Shifters

by RegalBeast



Category: Original Work
Genre: Character Introduction, Gen, Original Character(s), world building
Language: English
Status: In-Progress
Published: 2020-11-29
Updated: 2020-11-30
Packaged: 2021-03-10 02:27:45
Rating: Teen And Up Audiences
Warnings: No Archive Warnings Apply
Chapters: 1
Words: 1,951
Publisher: archiveofourown.org
Story URL: https://archiveofourown.org/works/27786730
Author URL: https://archiveofourown.org/users/RegalBeast/pseuds/RegalBeast
Summary: Bernadetta is a young member of a dying breed, a shapeshifter. She's spent her life hidden with an adoptive family in a protective farming town at the fringe of the Achadian Kingdom, a territory that spent the last age trying to eradicate her kind from within it's borders. The young man she fancies doesn't seem the type to be hunting her, but trust is hard earned and he's keeping his own secrets.





	Shifters

“Detta, I know you already know this, being so wise and old for your twenty years, but you’re the love of my life!” Swooned off the lips of a green eyed boy hardly decorated. His pants were simple, tight and leather that clung up his hips and his shirt a stained grey affair that flowed wildly with the pace of their twirling on the tavern’s dancefloor. He grinned like a madman as she giggled and twirled herself away from him, a mesmerizing flutter of her white and red skirt trailing along from the momentum of her bare feet.

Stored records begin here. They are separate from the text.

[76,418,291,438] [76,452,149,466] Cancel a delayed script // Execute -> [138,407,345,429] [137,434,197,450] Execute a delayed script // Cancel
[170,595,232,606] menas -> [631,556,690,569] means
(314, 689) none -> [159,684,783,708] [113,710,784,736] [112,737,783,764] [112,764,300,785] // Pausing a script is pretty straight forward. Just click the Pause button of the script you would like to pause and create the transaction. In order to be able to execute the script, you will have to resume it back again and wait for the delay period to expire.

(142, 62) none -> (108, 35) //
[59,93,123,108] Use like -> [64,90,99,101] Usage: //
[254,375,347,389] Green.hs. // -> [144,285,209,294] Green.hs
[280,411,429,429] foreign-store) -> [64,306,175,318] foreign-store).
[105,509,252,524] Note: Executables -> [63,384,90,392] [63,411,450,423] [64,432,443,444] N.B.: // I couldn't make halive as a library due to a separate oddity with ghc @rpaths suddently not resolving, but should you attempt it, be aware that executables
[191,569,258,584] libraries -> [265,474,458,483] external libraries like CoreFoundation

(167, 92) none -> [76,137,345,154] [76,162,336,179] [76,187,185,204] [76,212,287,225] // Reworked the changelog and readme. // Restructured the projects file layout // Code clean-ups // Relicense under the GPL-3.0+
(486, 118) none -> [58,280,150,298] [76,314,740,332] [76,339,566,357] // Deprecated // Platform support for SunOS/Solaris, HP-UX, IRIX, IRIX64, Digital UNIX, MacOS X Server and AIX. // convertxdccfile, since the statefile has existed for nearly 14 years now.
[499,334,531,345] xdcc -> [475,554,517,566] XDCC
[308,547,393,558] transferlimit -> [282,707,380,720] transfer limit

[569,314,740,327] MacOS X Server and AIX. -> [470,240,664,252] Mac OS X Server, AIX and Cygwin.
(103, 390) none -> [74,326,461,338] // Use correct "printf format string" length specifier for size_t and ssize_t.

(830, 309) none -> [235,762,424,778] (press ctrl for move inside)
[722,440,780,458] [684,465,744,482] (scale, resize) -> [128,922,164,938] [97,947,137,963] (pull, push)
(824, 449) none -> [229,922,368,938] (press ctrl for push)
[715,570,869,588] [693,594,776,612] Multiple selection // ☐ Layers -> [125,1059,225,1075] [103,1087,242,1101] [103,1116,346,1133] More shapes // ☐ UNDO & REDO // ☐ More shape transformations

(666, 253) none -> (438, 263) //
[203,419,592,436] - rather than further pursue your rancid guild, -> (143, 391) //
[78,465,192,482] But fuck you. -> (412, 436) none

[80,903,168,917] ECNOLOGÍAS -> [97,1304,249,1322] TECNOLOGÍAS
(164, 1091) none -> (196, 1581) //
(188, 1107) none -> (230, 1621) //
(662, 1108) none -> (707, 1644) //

He wasn’t the one. He had the eyes but he didn’t have the mischief, or the utter charisma to be the one she usually met with on storm nights. Not that she could complain about a flattering dancer keeping up with her, he just wasn’t  _ her  _ flattering dancer that kept up with her. She didn’t let that affect her work of course, knowing the barmaids would take her hide if she didn’t use her boundless energy and tirelessly calloused feet to entertain the men until they were too dazed and bemused to be lecherous.

That was her job on the late ends of the week, when the tired foot patrolmen made their long walks home for leave from duty the inns of small farm towns like hers would employ a pretty unmarried dancer. Just a girl that would fit in the mesmyr skirt and could tell when she needed to twirl or dodge out of reach. It wasn’t hard work for the light footed Detta, but it came with risks so it paid well. It helped feed her mum and her sister, therefore none could talk her out of doing it, or convince her it was bawdy work for a girl her age.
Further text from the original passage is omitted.